**What to work on**:
When you copy the data, keep every line exactly as written and skip the pictures.

**Information**:

☆ ☆ ☆ ☆ ☆ ☆ ☆

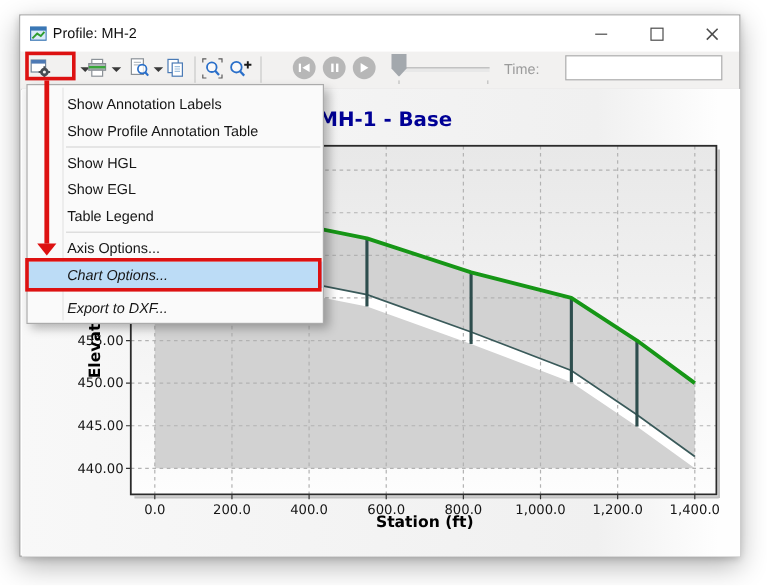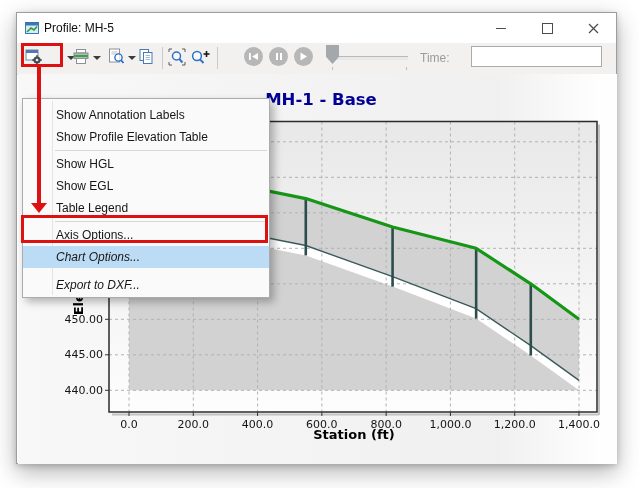"Profile: MH-5" span { text: MH-5 -> MH-2 }
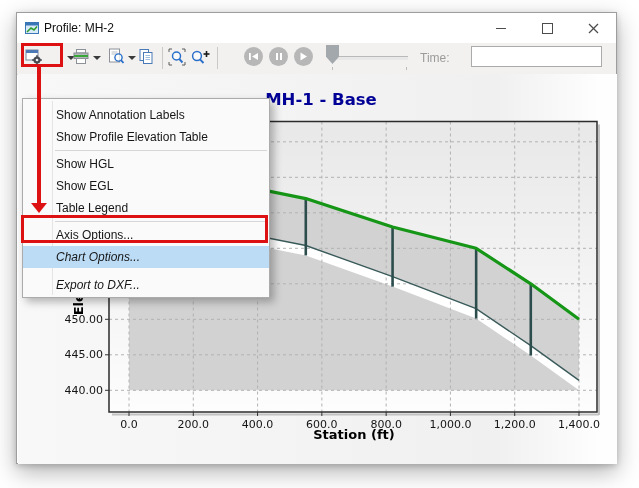"Show Annotation Labels" #menu { margin-top: 28px -> none }
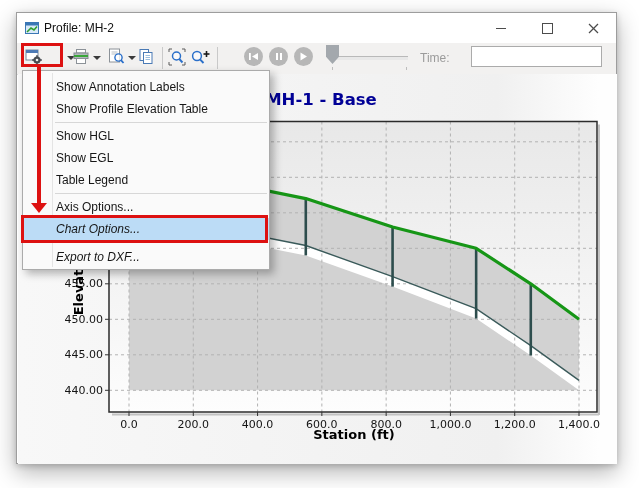"Show Profile Elevation Table" div.menu-item { text: Elevation -> Annotation }
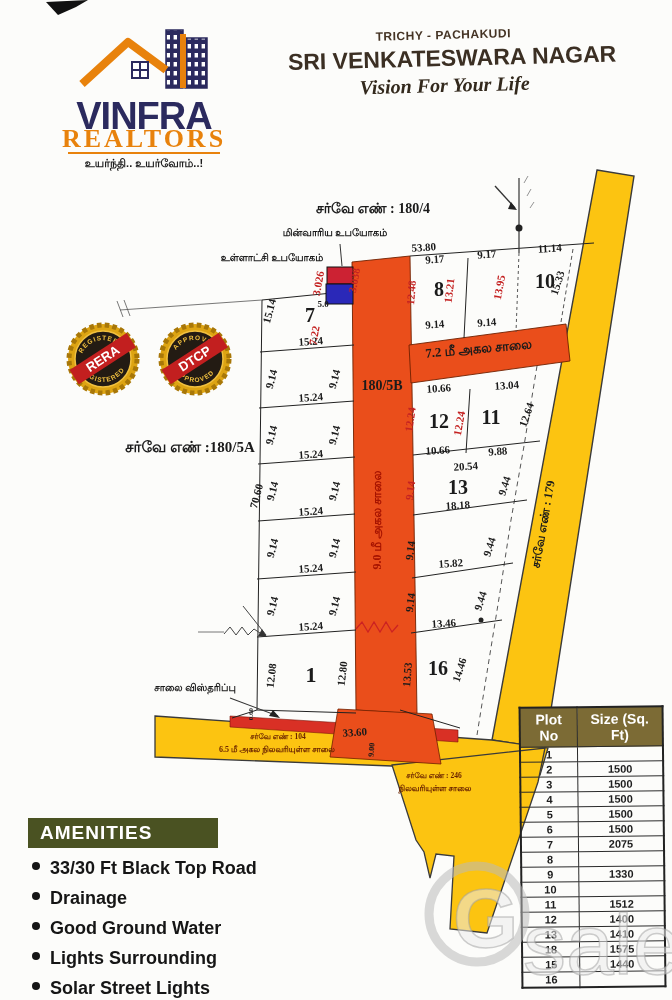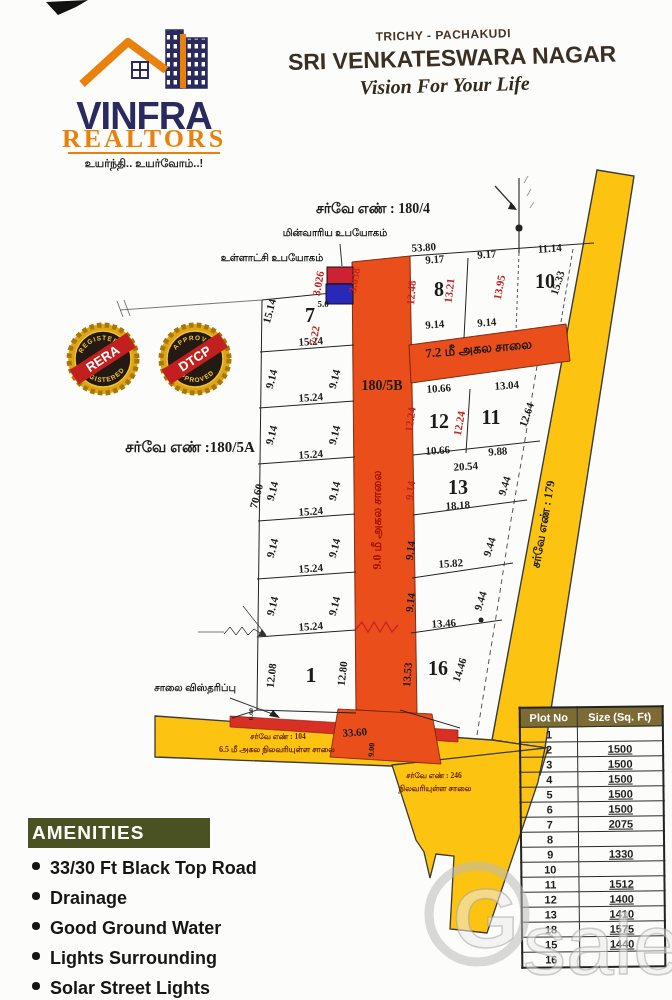"Plot No" .plot-table th { font-size: 11px -> 14px }
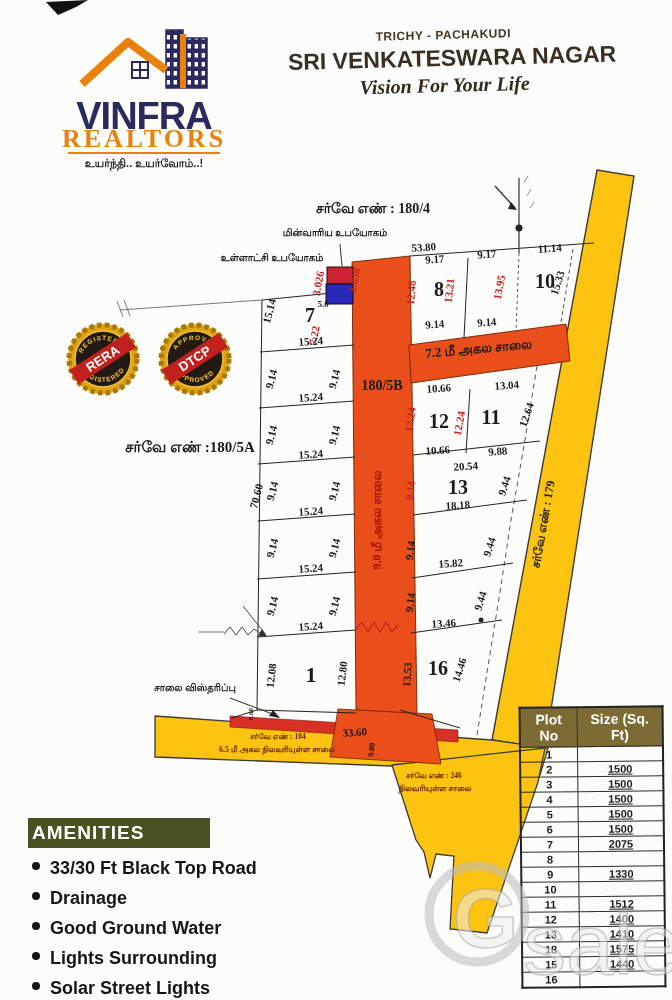"1500" .plot-table td:last-child { text-decoration: underline -> none }
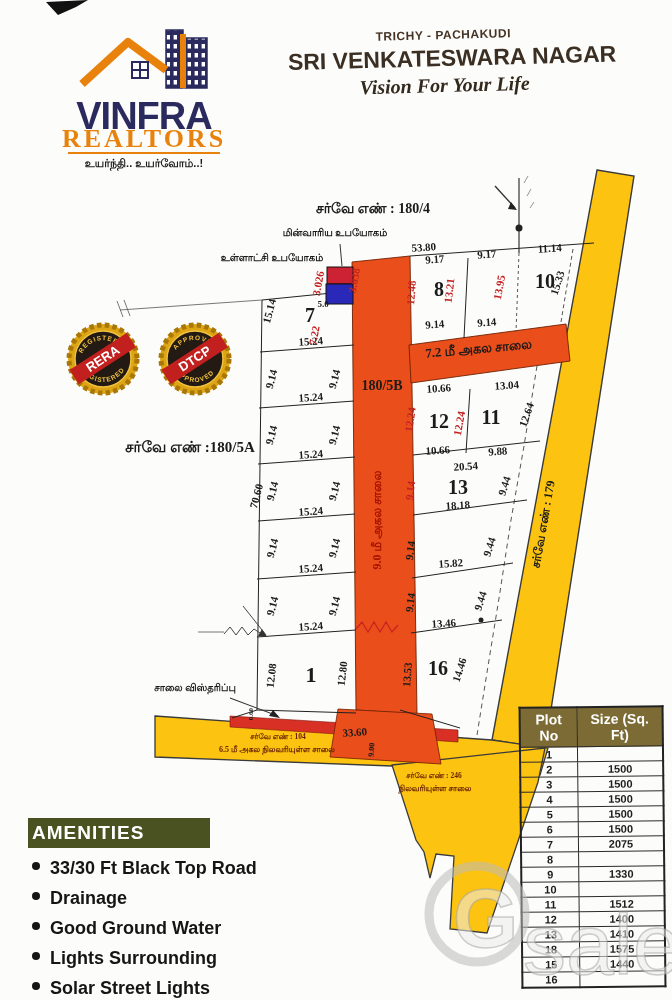"AMENITIES" .amenities-header { padding-left: 4px -> 12px }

☆ ☆ ☆ ☆ ☆ ☆ ☆

**Result of this task**:
"Profile: MH-5" span { text: MH-5 -> MH-2 }
"Show Annotation Labels" #menu { margin-top: 28px -> none }
"Show Profile Elevation Table" div.menu-item { text: Elevation -> Annotation }
"Plot No" .plot-table th { font-size: 11px -> 14px }
"1500" .plot-table td:last-child { text-decoration: underline -> none }
"AMENITIES" .amenities-header { padding-left: 4px -> 12px }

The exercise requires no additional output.